More broadly, value comes from delivering something of worth to stakeholders. An enterprise has many stakeholders: customers, end users, shareholders, marketing and sales, support, designers, architects, developers, and testers, each of whom contributes to an overall sense of value and stands to benefit from the ongoing creation of Product Increments.

An ideal system increases value for all of the stakeholders, rather than benefiting one at the expense of the other. While everyone may have to give something (time, money, work), we want to achieve the paradox that everyone gets more than they give—or, at least as reduced to cynical terms, that everyone gets as much as they give.

Therefore:

Create distinct specifications of changes and additions to the product, called Product Backlog Items (PBIs), that together form the Product Backlog. Each PBI describes something that the Developers can develop and deliver to add value to relevant stakeholders when Done (see Definition of Done). The most common stakeholder is the market, or its representative—the Product Owner. However, a PBI may describe work that reduces cost to the enterprise or reduces effort for the Development Team, or a tool that helps the Product Owner Team better do its work. A PBI can describe anything that has potential value to a stakeholder.

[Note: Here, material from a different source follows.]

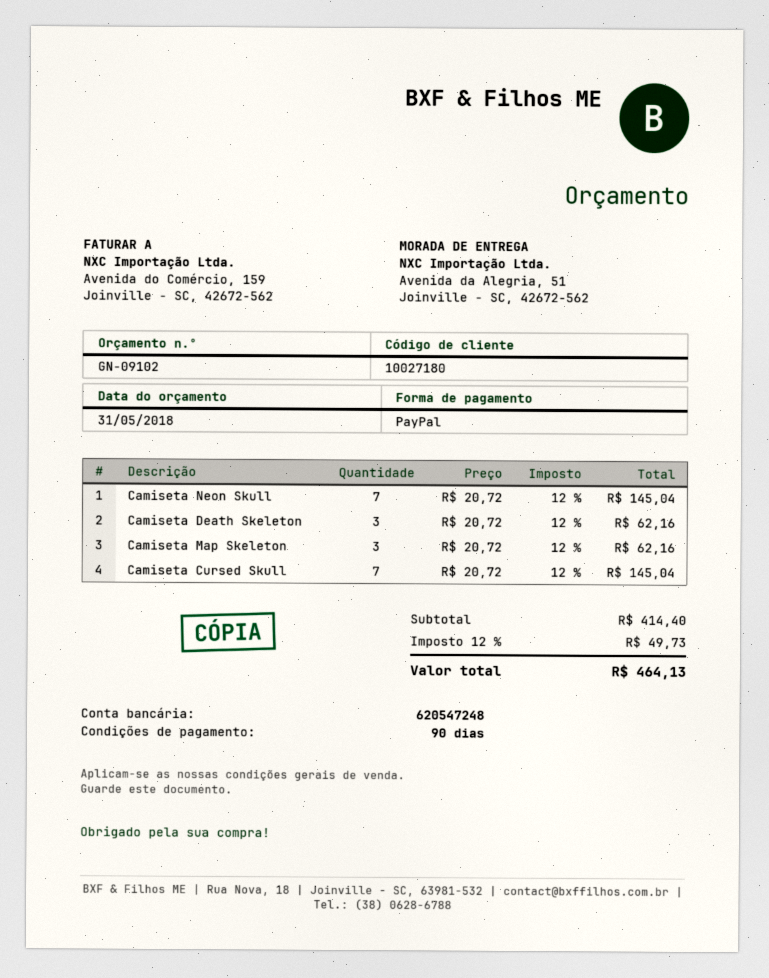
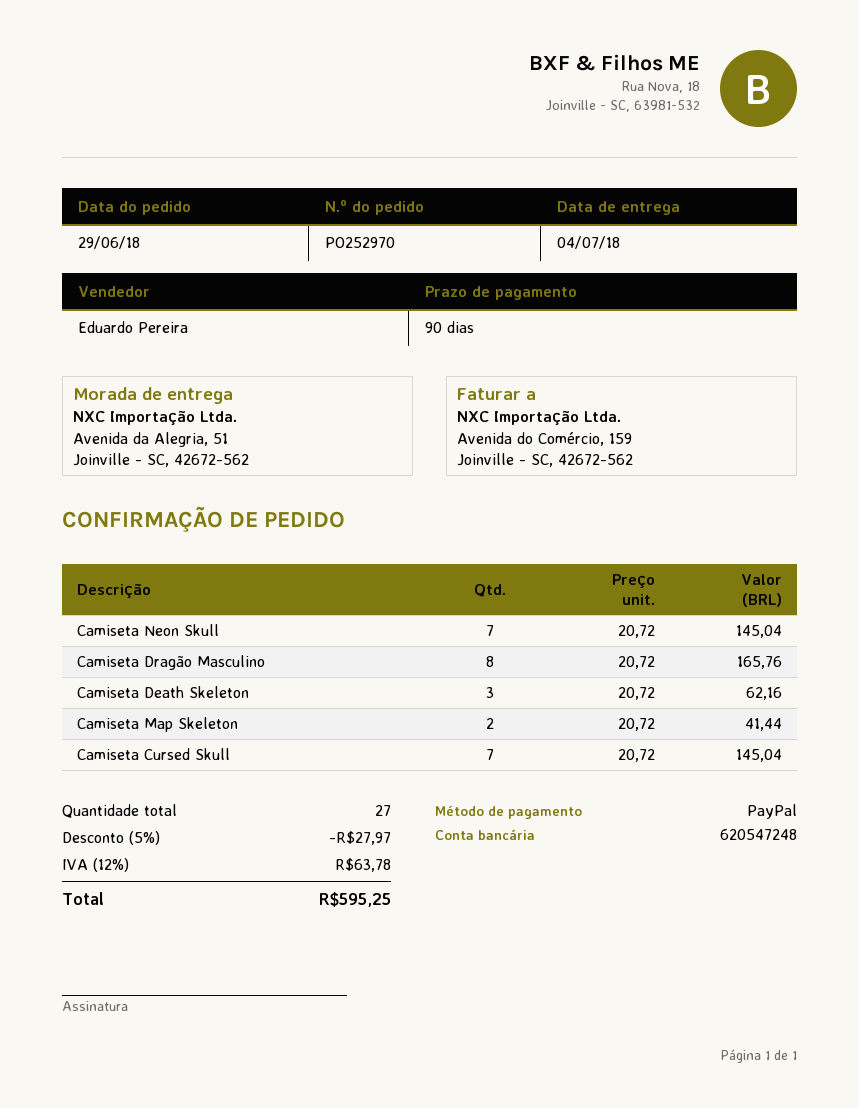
Camiseta Map Skeleton: 3 x 20.72 = 62.16 -> 2 x 20.72 = 41.44
Camiseta Dragão Masculino: none -> 8 x 20.72 = 165.76
discount: none -> 5% = 27.97
tax: 12% = 49.73 -> 12% = 63.78
total: 464.13 -> 595.25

A PBI should have a name or other designation that helps relevant stakeholders crisply recall what the deliverable encompasses. A good PBI captures the stakeholder-facing decisions that the Product Owner has taken, or agreements between the Product Owner and Developers—the things they should write down to help them together remember. A good PBI has development estimates provided by the Development Team that will implement it, as well as notes about the PBI’s contribution to value.

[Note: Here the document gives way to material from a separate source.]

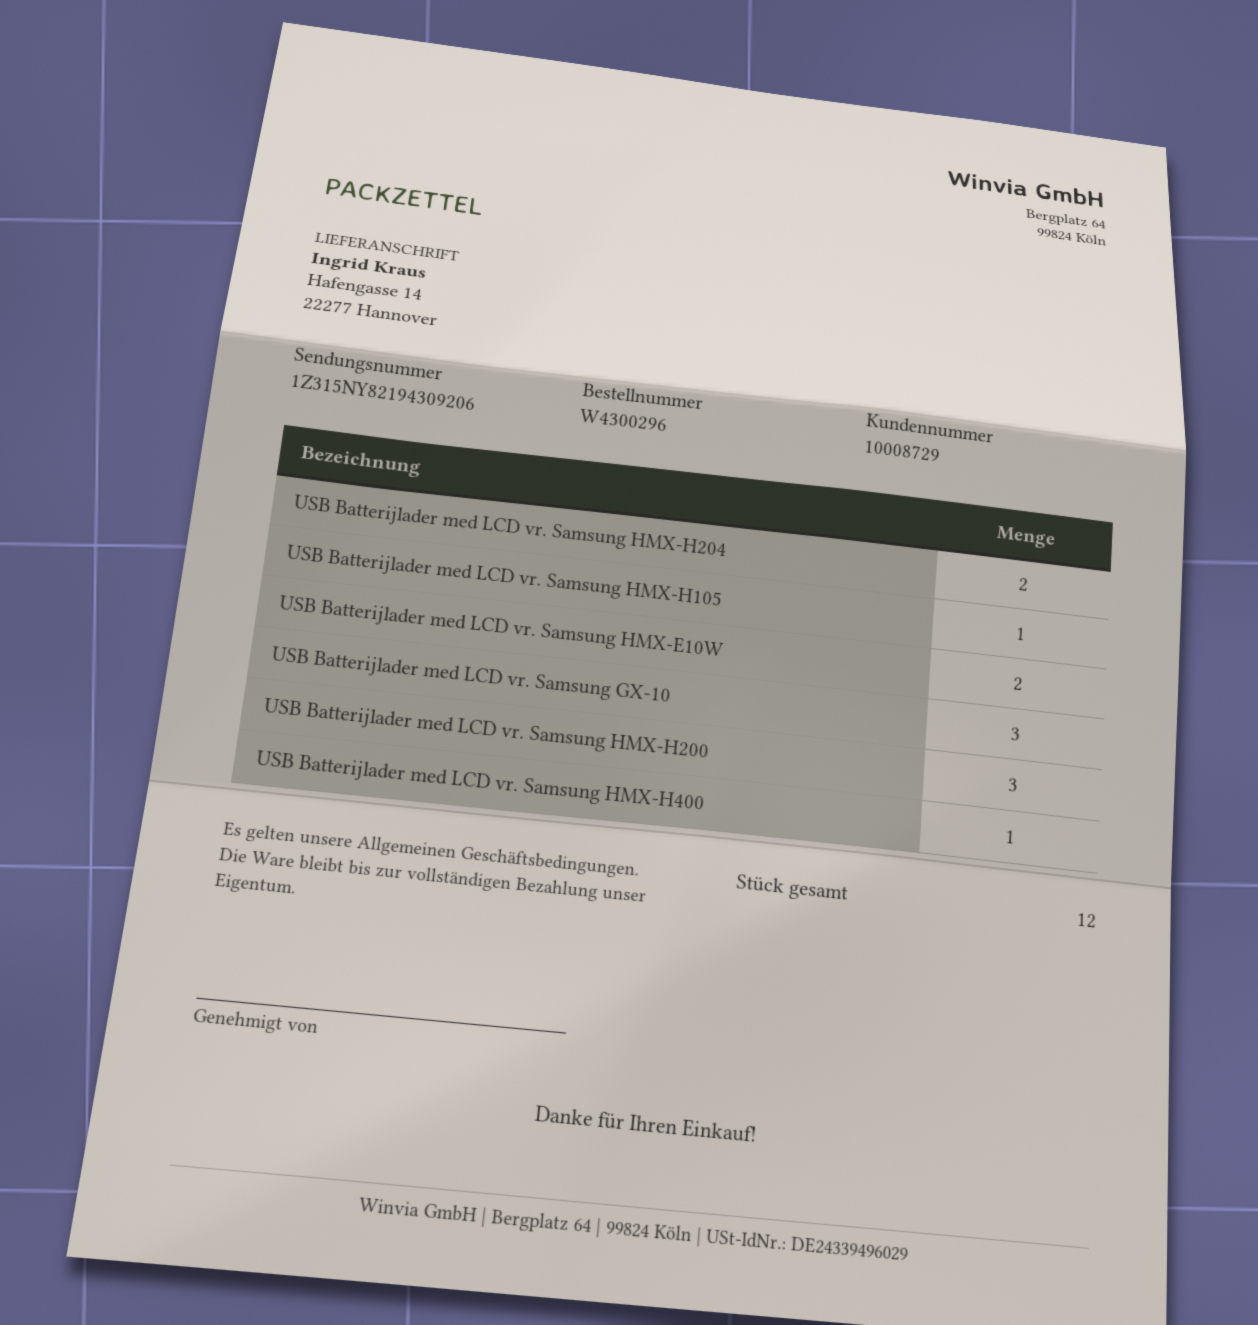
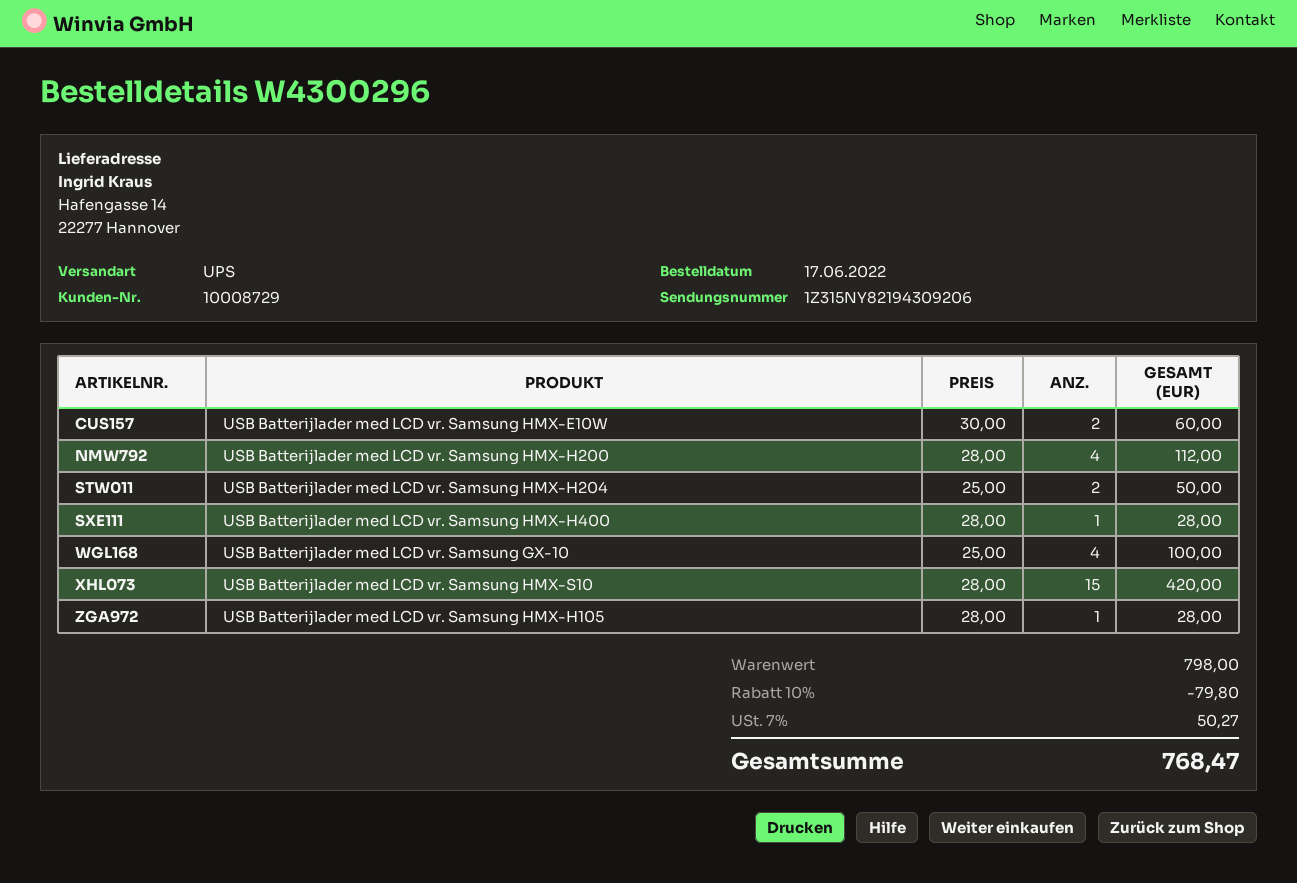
USB Batterijlader med LCD vr. Samsung GX-10: 3 -> 4
USB Batterijlader med LCD vr. Samsung HMX-H200: 3 -> 4
USB Batterijlader med LCD vr. Samsung HMX-S10: none -> 15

The PBI is the focal point of Scrum deliverables. The lifetime of a Scrum deliverable starts with the Vision, which the Product Owner breaks down into Sprint Goals that correspond to Product Increments. The Scrum Team breaks down those Product Increments into PBIs, which are the most granular unit of delivery in Scrum, working with the Product Owner as required (see Refined Product Backlog). The Product Owner, with support from the rest of the team, brings PBIs to a status of Ready (see Definition of Ready) — clearly specified, valuable, and worthy of development. The PBIs together drive the implementation of the solution described in the Development Team’s work plan, the Sprint Backlog. PBIs that achieve the stature of Done are delivery-ready.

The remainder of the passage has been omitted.